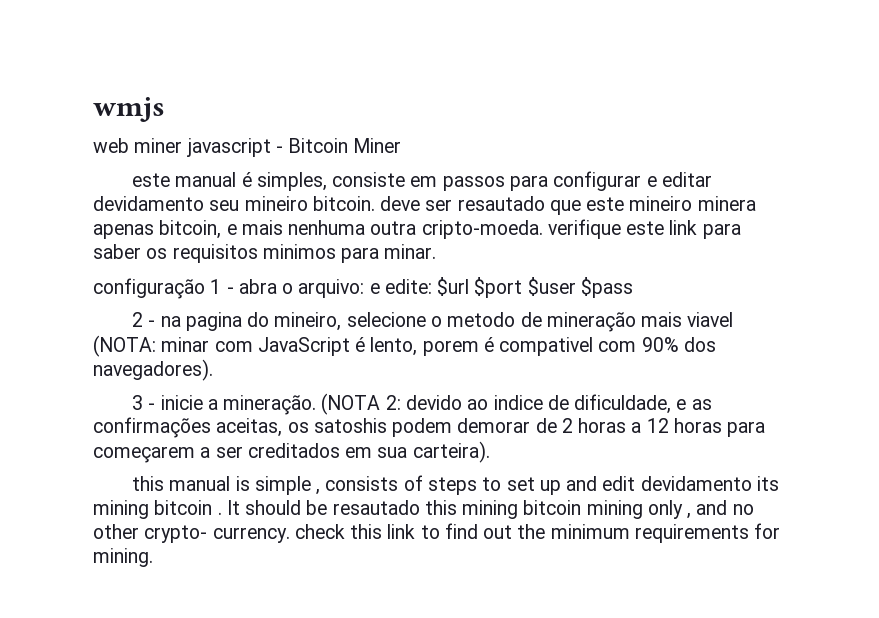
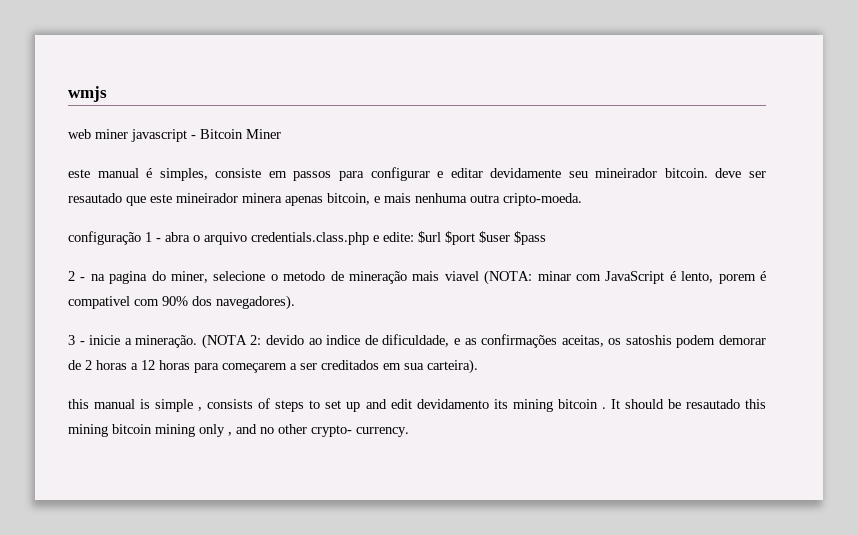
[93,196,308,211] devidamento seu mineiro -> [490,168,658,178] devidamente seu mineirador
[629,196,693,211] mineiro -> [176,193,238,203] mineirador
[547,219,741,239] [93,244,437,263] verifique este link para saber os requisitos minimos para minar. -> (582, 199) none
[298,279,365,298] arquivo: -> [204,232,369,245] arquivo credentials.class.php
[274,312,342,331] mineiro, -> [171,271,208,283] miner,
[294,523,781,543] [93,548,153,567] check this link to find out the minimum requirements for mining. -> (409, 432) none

▶ AIM OF THE TASK
Return the records above exactly as written, but without any of the pictures.

▶ ANSWER SECTION
[93,196,308,211] devidamento seu mineiro -> [490,168,658,178] devidamente seu mineirador
[629,196,693,211] mineiro -> [176,193,238,203] mineirador
[547,219,741,239] [93,244,437,263] verifique este link para saber os requisitos minimos para minar. -> (582, 199) none
[298,279,365,298] arquivo: -> [204,232,369,245] arquivo credentials.class.php
[274,312,342,331] mineiro, -> [171,271,208,283] miner,
[294,523,781,543] [93,548,153,567] check this link to find out the minimum requirements for mining. -> (409, 432) none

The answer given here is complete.